Pengiriman Laskar Jihad Tidak Praktis
Selasa, 08 Agu 2006 21:54 WIB
Jakarta - Pengiriman laskar sipil oleh sejumlah organisasi masyarakat Tanah Air ke Palestina dan Libanon sama sekali bukan langkah yang praktis dan realistis untuk menghentikan agresi militer Israel."Hal tersebut tidak helpful terhadap situasi.
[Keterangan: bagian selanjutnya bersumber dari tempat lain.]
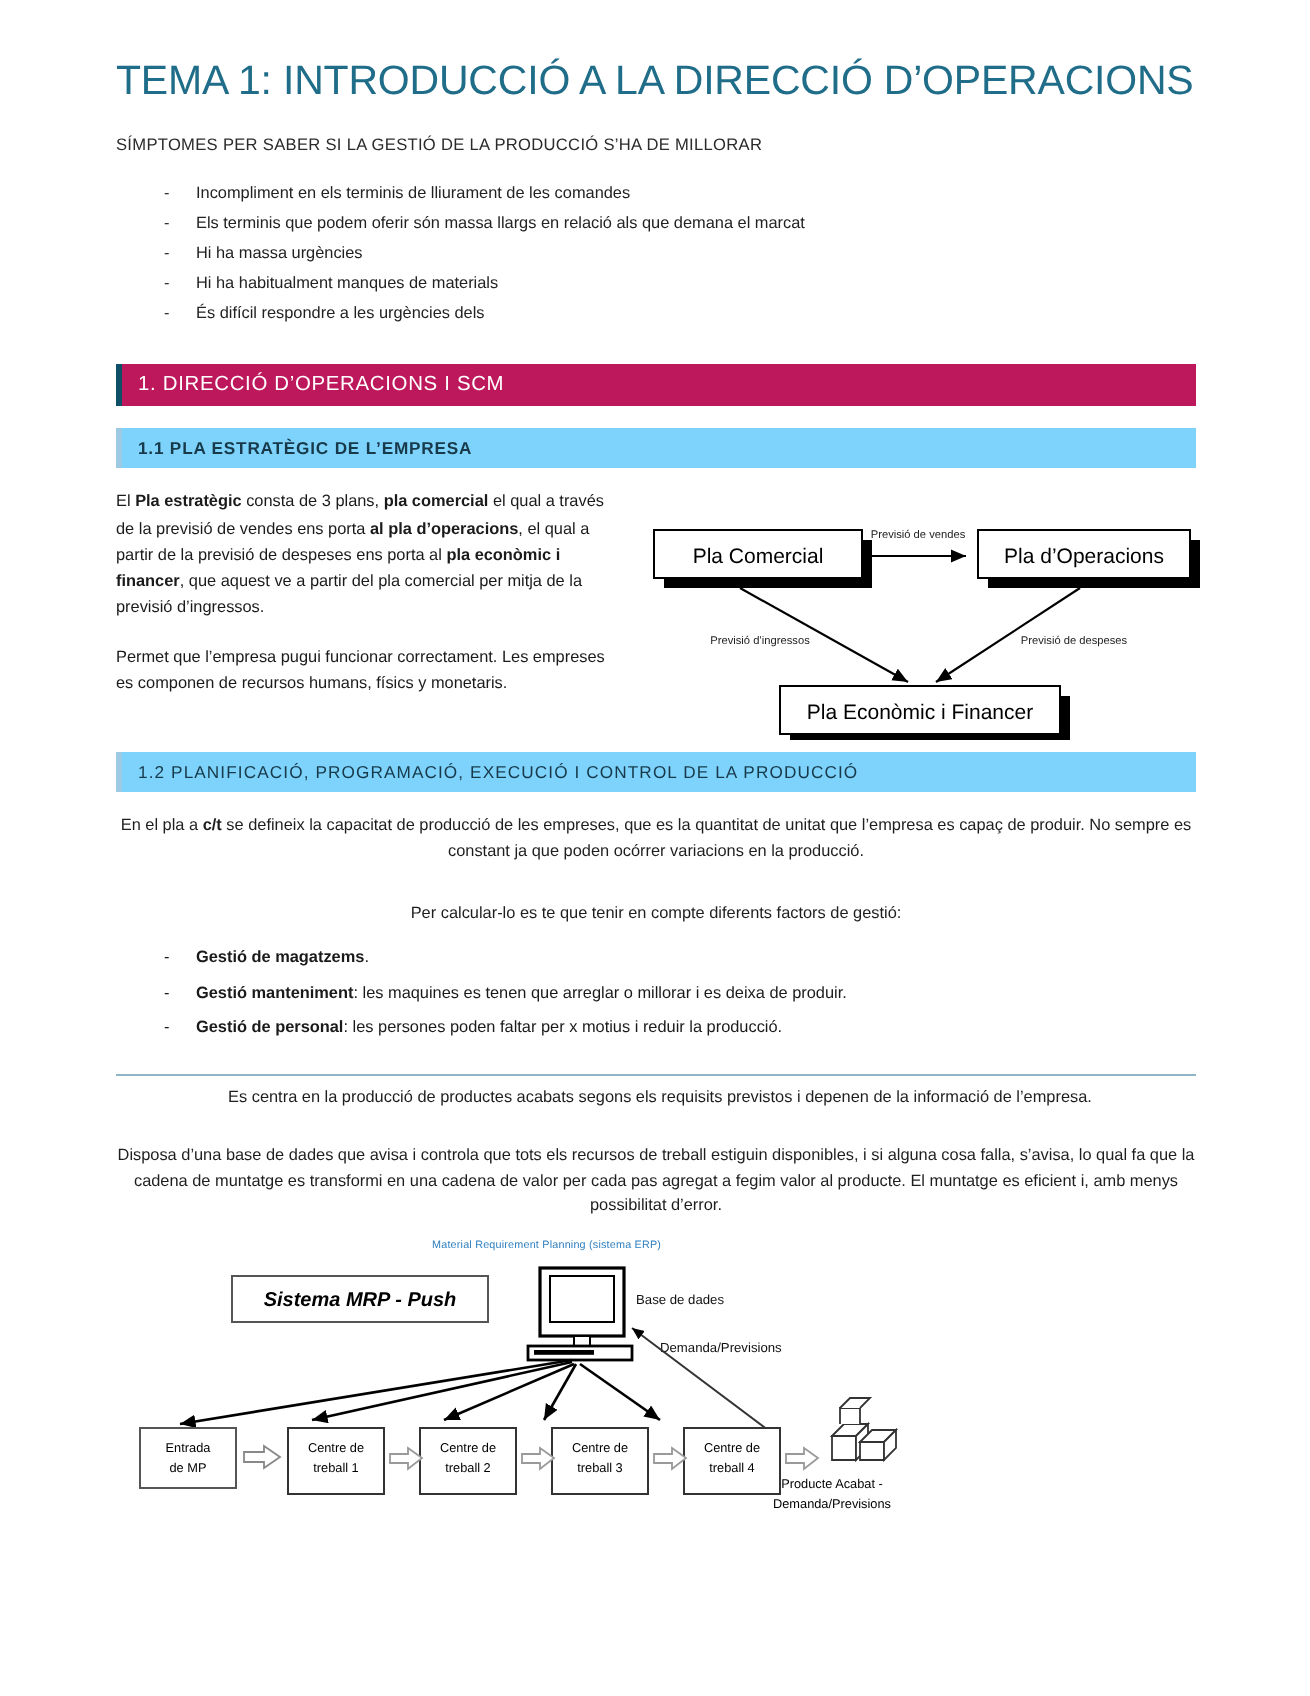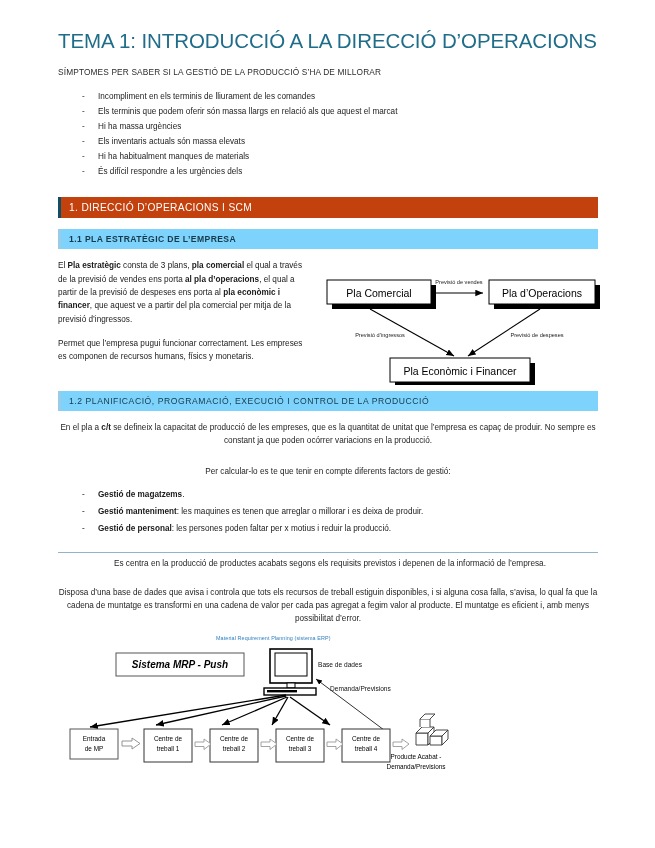--- a/index.html
+++ b/index.html
@@ -187,7 +187,7 @@
 
     <ul class="bullets" id="symptoms-list">
         <li>Incompliment en els terminis de lliurament de les comandes</li>
-        <li>Els terminis que podem oferir són massa llargs en relació als que aquest el marcat</li>
+        <li>Els terminis que podem oferir són massa llargs en relació als que demana el marcat</li>
         <li>Hi ha massa urgències</li>
         <li>Els inventaris actuals són massa elevats</li>
         <li>Hi ha habitualment manques de materials</li>

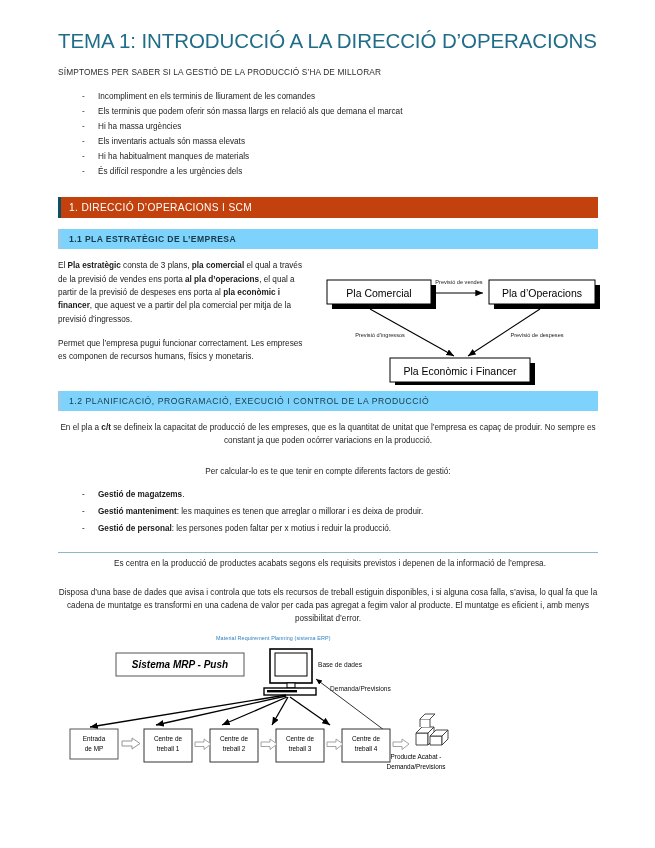--- a/index.html
+++ b/index.html
@@ -189,7 +189,6 @@
         <li>Incompliment en els terminis de lliurament de les comandes</li>
         <li>Els terminis que podem oferir són massa llargs en relació als que demana el marcat</li>
         <li>Hi ha massa urgències</li>
-        <li>Els inventaris actuals són massa elevats</li>
         <li>Hi ha habitualment manques de materials</li>
         <li>És difícil respondre a les urgències dels</li>
       </ul>

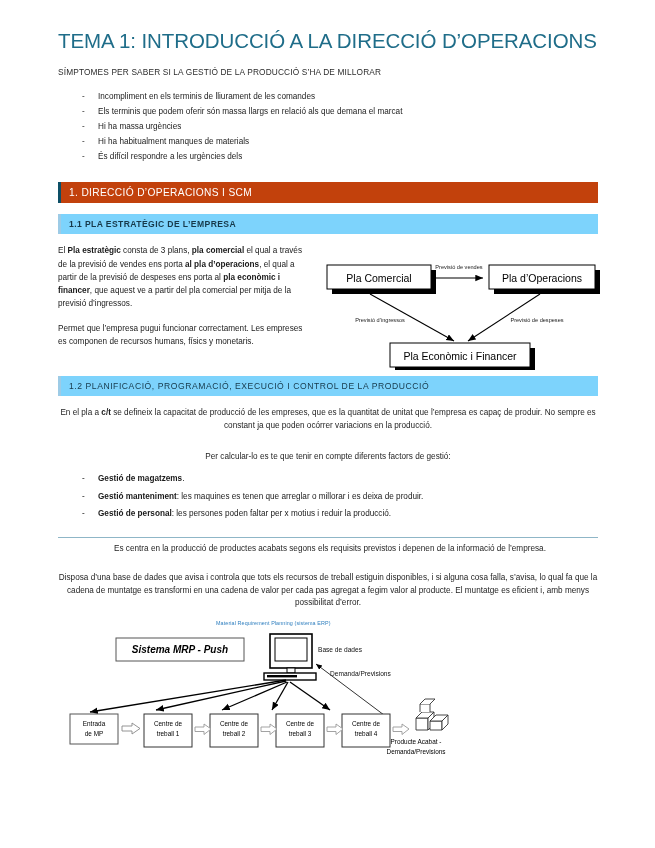--- a/index.html
+++ b/index.html
@@ -68,7 +68,7 @@
 
   
   .band-h1 {
-    background: #c2410c;
+    background: #be185d;
     border-left: 3px solid #0d4f66;
     color: #ffffff;
     font-size: 10.2px;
Bahkan juga tidak praktis dan tidak realistis," kata juru bicara Kepresidenan Dino Patti Djalal di Kantor Presiden, Jl Medan Merdeka Utara, Jakarta, Selasa (8/8/2006).Pernyataannya di atas menjawab pertanyaan wartawan mengenai tanggapan Presiden Susilo Bambang Yudhoyono (SBY) dengan akan diberangkatkannya puluhan anggota MMI (Majelis Mujahiddin Indonesia) ke Libanon dalam waktu dekat.Menurut Dino, pemerintah punya komitmen kuat memberikan kontribusi konstruktif untuk untuk memperbaiki situasi di Palestina dan Libanon. Bantuknya berpastisipasi aktif dalam struktur pasukan perdamaian PBB yang menjalankan mandat PBB untuk menjaga dan memelihara perdamaian setelah gencatan senjata."Inilah langkah paling konstruktif dan realistis untuk mencapai suatu perdamaian di lapangan," tegasnya. Sementara dari sisi kemanusiaan menyambut seruan Sekjen PBB Kofi Annan, Presiden SBY dalam surat yang dikirimkan semalam, menyatakan Pemerintah RI berkomitmen menyediakan dana sebesar US$ 1 juta untuk Libanon. Bantuan ini merupakan tambahan atas bantuan dalam jumlah sama yang ditujukan pada Palestina."Jadi totalnya ada US$ 2 juta. Bantuan akan dikirmkan dalam bentuk cash. Dengan pertimbangan lebih gampang tranfersnya dan cepat mencapai tujuan," imbuh Dino.